Controlling spontaneous emission in inertial and dissipative nematic liquid crystals: the role of critical phenomena

TL;DR

This paper introduces a field-theoretical approach to control and predict spontaneous emission in nematic liquid crystals near phase transitions, with implications for tunable photonic devices.

Contribution

It applies a massive Stueckelberg gauge theory to describe critical phenomena and quantum emission in nematic liquid crystals, providing quantitative predictions and experimental validation.

Findings

Quantum emission can be switched on and off by temperature near phase transition.

The critical exponent for the phase transition is predicted and matches experiments.

Orientation of dipole moments affects spontaneous emission, enabling directional control.

Abstract

We develop a rigorous, field-theoretical approach to the study of spontaneous emission in inertial and dissipative nematic liquid crystals, disclosing an alternative application of the massive Stueckelberg gauge theory to describe critical phenomena in these systems.
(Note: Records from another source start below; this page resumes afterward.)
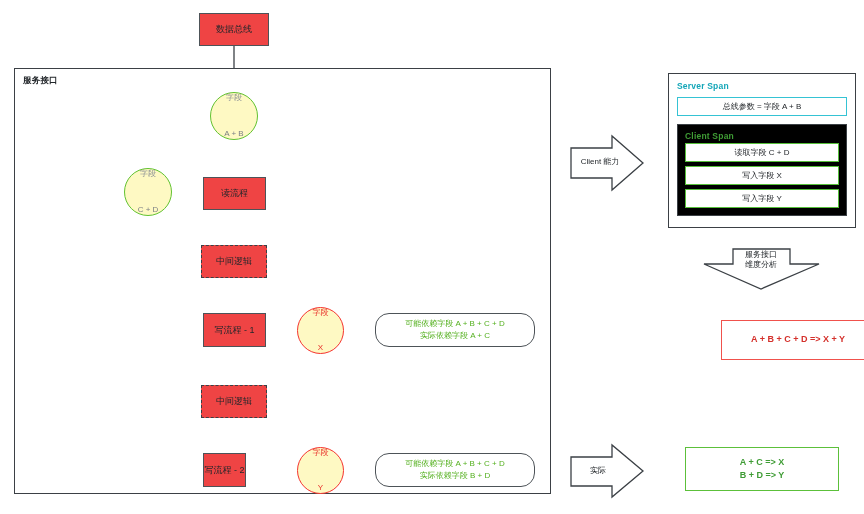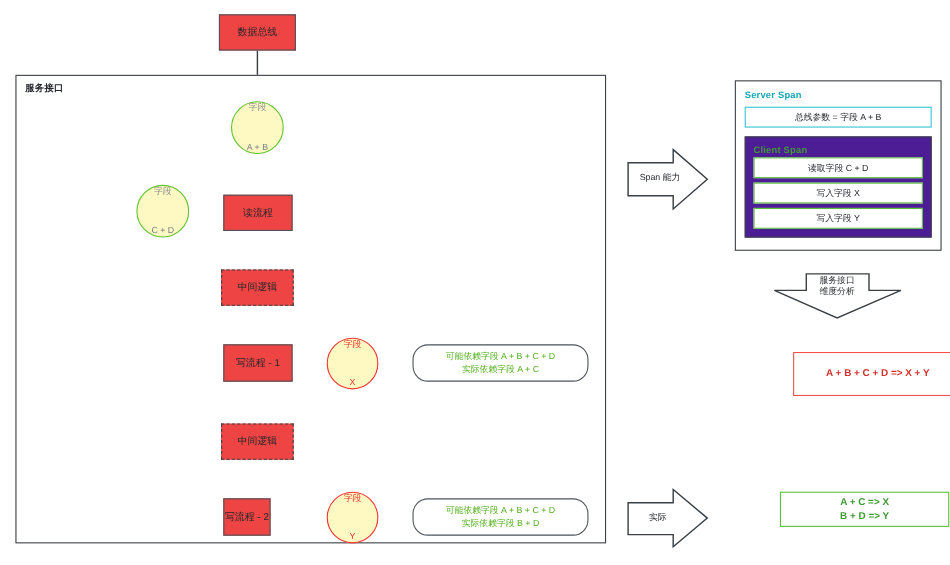--- a/index.html
+++ b/index.html
@@ -98,21 +98,21 @@
     display: flex;
     align-items: center;
     justify-content: center;
     text-align: center;
     font-size: 8px;
     color: #23272b;
     background: #ffffff;
   }
   .span-row.teal { border: 1.3px solid #35c3d4; }
   .span-row.green { border: 1.3px solid #56bf3a; }
-  .client-box { border: 1.4px solid #3b4045; background: #4c1d95; }
+  .client-box { border: 1.4px solid #3b4045; background: #000000; }
 
   .result-box {
     display: flex;
     flex-direction: column;
     align-items: center;
     justify-content: center;
     text-align: center;
     font-size: 9px;
     font-weight: bold;
     line-height: 1.45;
@@ -230,21 +230,21 @@
     <span>字段</span>
     <span>Y</span>
   </div>
 
   <div class="abs pill" style="left:375px; top:453px; width:160px; height:34px;">
     <span class="dep">可能依赖字段 A + B + C + D</span>
     <span class="dep">实际依赖字段 B + D</span>
   </div>
 
   <div class="block-arrow-label" style="left:575px; top:157px; width:50px;">
-    <span>Span 能力</span>
+    <span>Client 能力</span>
   </div>
 
   <div class="block-arrow-label" style="left:736px; top:250px; width:50px;">
     <div>服务接口</div>
     <div>维度分析</div>
   </div>
 
   <div class="block-arrow-label" style="left:578px; top:466px; width:40px;">
     <span>实际</span>
   </div>
@@ -268,18 +268,18 @@
       <div class="span-row green" style="margin-top:4px; height:17px;">
         <span>写入字段 Y</span>
       </div>
     </div>
   </div>
 
   <div class="abs result-box red" style="left:685px; top:320px; width:154px; height:40px;">
     <span>A + B + C + D =&gt; X + Y</span>
   </div>
 
-  <div class="abs result-box green" style="left:685px; top:447px; width:154px; height:32px;margin-left:24px;">
+  <div class="abs result-box green" style="left:685px; top:447px; width:154px; height:44px;">
     <span>A + C =&gt; X</span>
     <span>B + D =&gt; Y</span>
   </div>
 
 </div>
 
 </body></html>

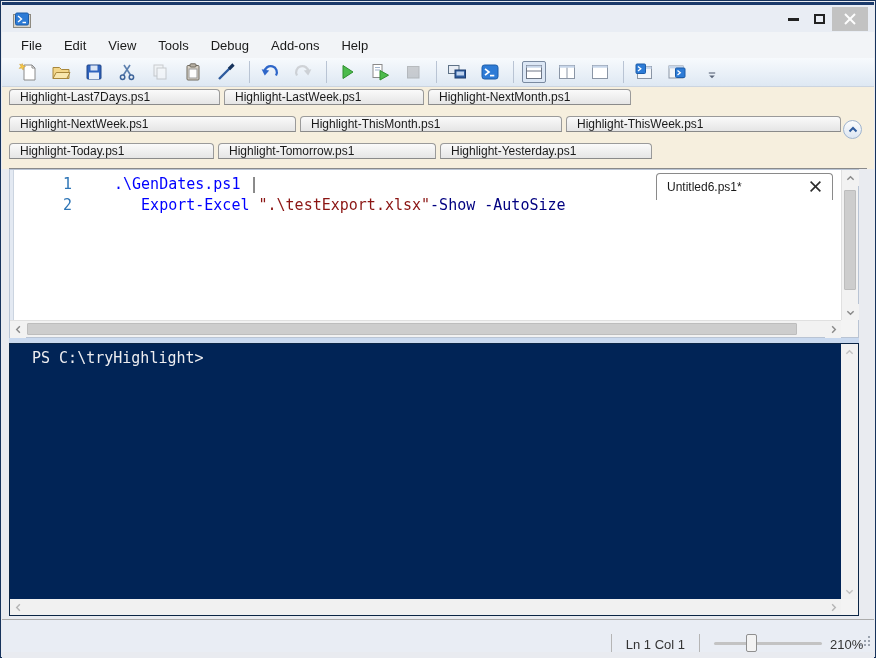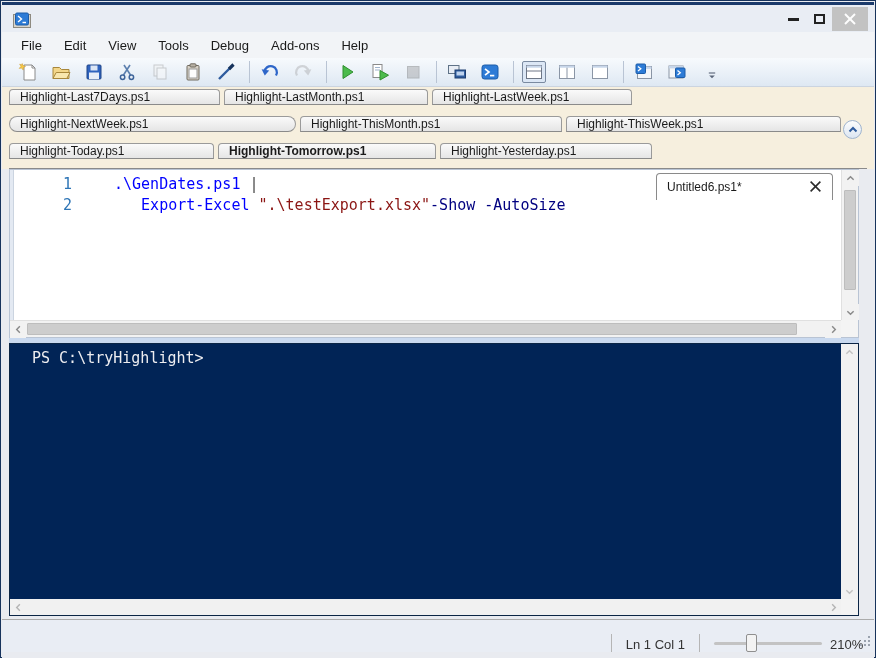--- a/index.html
+++ b/index.html
@@ -279,43 +279,43 @@
         </svg>
       </span>
     </div>
 
   <div id="tabstrip">
     <div id="tabstrip-underline"></div>
     <div class="tab-row" id="tab-row-0" style="top:2px;">
         <span class="tab" style="width: 211px;">
           <span>Highlight-Last7Days.ps1</span>
         </span>
-        <span class="tab" style="width: 204px;">
-          <span>Highlight-LastMonth.ps1</span>
-        </span>
         <span class="tab" style="width: 200px;">
           <span>Highlight-LastWeek.ps1</span>
         </span>
+        <span class="tab" style="width: 203px;">
+          <span>Highlight-NextMonth.ps1</span>
+        </span>
       </div>
     <div class="tab-row" id="tab-row-1" style="top:29px;">
-        <span class="tab" style="width: 287px; border-radius: 8px;">
+        <span class="tab" style="width: 287px;">
           <span>Highlight-NextWeek.ps1</span>
         </span>
         <span class="tab" style="width: 262px;">
           <span>Highlight-ThisMonth.ps1</span>
         </span>
         <span class="tab" style="width: 275px;">
           <span>Highlight-ThisWeek.ps1</span>
         </span>
       </div>
     <div class="tab-row" id="tab-row-2" style="top:56px;">
         <span class="tab" style="width: 205px;">
           <span>Highlight-Today.ps1</span>
         </span>
-        <span class="tab" style="width: 218px; font-weight: bold;">
+        <span class="tab" style="width: 218px;">
           <span>Highlight-Tomorrow.ps1</span>
         </span>
         <span class="tab" style="width: 212px;">
           <span>Highlight-Yesterday.ps1</span>
         </span>
         <span class="tab active" style="width: 177px; margin-top: 30px;">
           <span>Untitled6.ps1*</span>
           <span class="tab-close">
             <svg viewBox="0 0 12 12" width="13" height="13">
               <line x1="1.5" y1="1.5" x2="10.5" y2="10.5" stroke="#2b2b2b" stroke-width="1.5"></line>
This approach allows one not only to unveil the role of phase transitions in the spontaneous emission in liquid crystals but also to make quantitative predictions for quantum emission in realistic nematics of current scientific and technological interest in the field of metamaterials. Specifically, we predict that one can switch on and off quantum emission in liquid crystals by varying the temperature in the vicinities of the crystalline-to-nematic phase transition, for both the inertial and dissipative cases. We also predict from first principles the value of the critical exponent that characterizes such a transition, which we show not only to be independent of the inertial or dissipative dynamics, but also to be in good agreement with experiments. We determine the orientation of the dipole moment of the emitter relative to the nematic director that inhibits spontaneous emission, paving the way to achieve directionality of the emitted radiation, a result that could be applied in tuneable photonic devices such as metasurfaces and tuneable light sources.